**WHAT THE TASK ASKS**
Going through the data below, please show each line containing the string "none".

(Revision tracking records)

▬▬▬

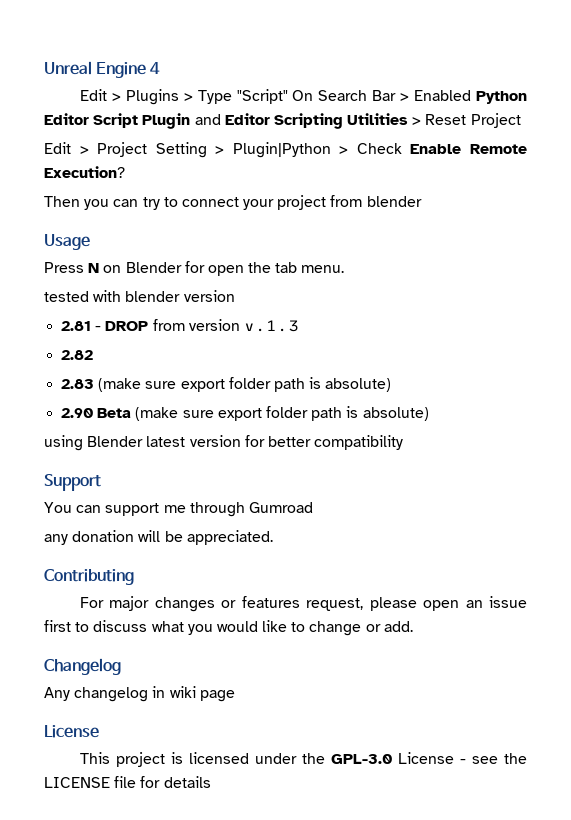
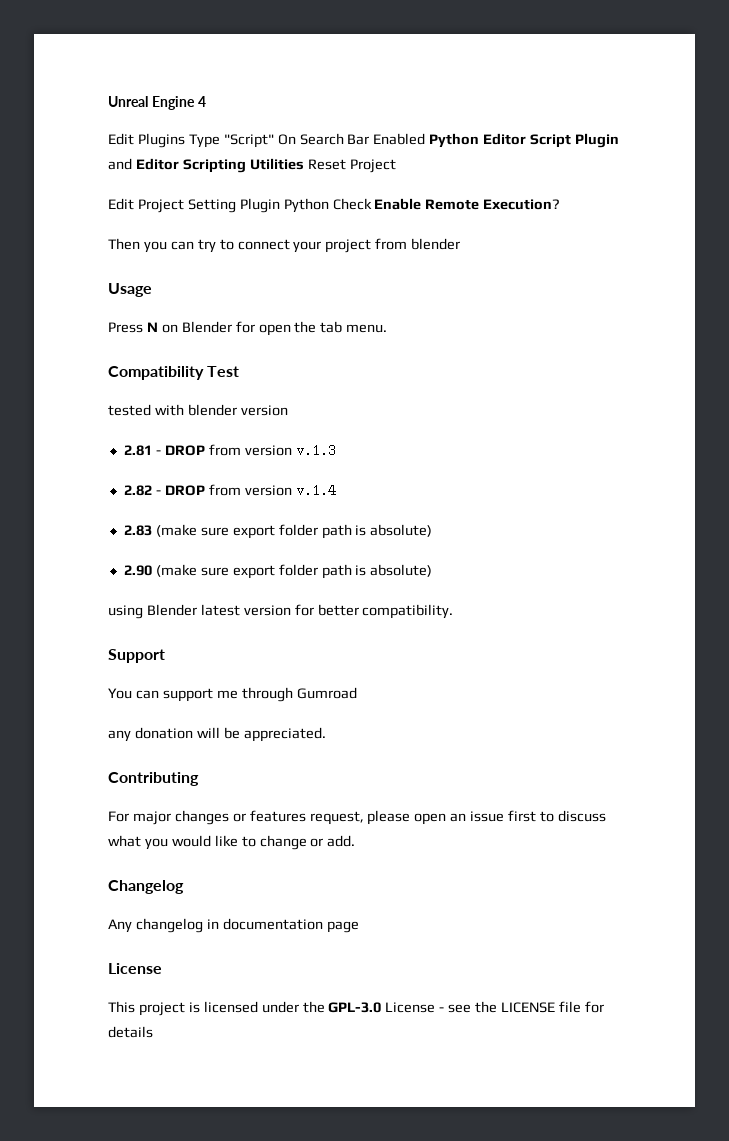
[111,89,193,105] > Plugins > -> [137,133,185,148] Plugins
[400,93,410,101] > -> (370, 139) none
[412,117,422,125] > -> (304, 164) none
[79,146,89,154] > -> (134, 204) none
[215,142,349,158] > Plugin|Python > -> [239,198,329,213] Plugin Python
(345, 269) none -> [108,366,240,380] // Compatibility Test
(94, 355) none -> [155,484,336,497] - DROP from version v.1.4
[97,408,132,418] Beta -> (152, 570) none
[314,435,404,450] compatibility -> [362,604,454,619] compatibility.
[169,686,196,698] wiki -> [222,918,323,930] documentation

▬▬▬

**EXPECTED ANSWER**
[400,93,410,101] > -> (370, 139) none
[412,117,422,125] > -> (304, 164) none
[79,146,89,154] > -> (134, 204) none
(345, 269) none -> [108,366,240,380] // Compatibility Test
(94, 355) none -> [155,484,336,497] - DROP from version v.1.4
[97,408,132,418] Beta -> (152, 570) none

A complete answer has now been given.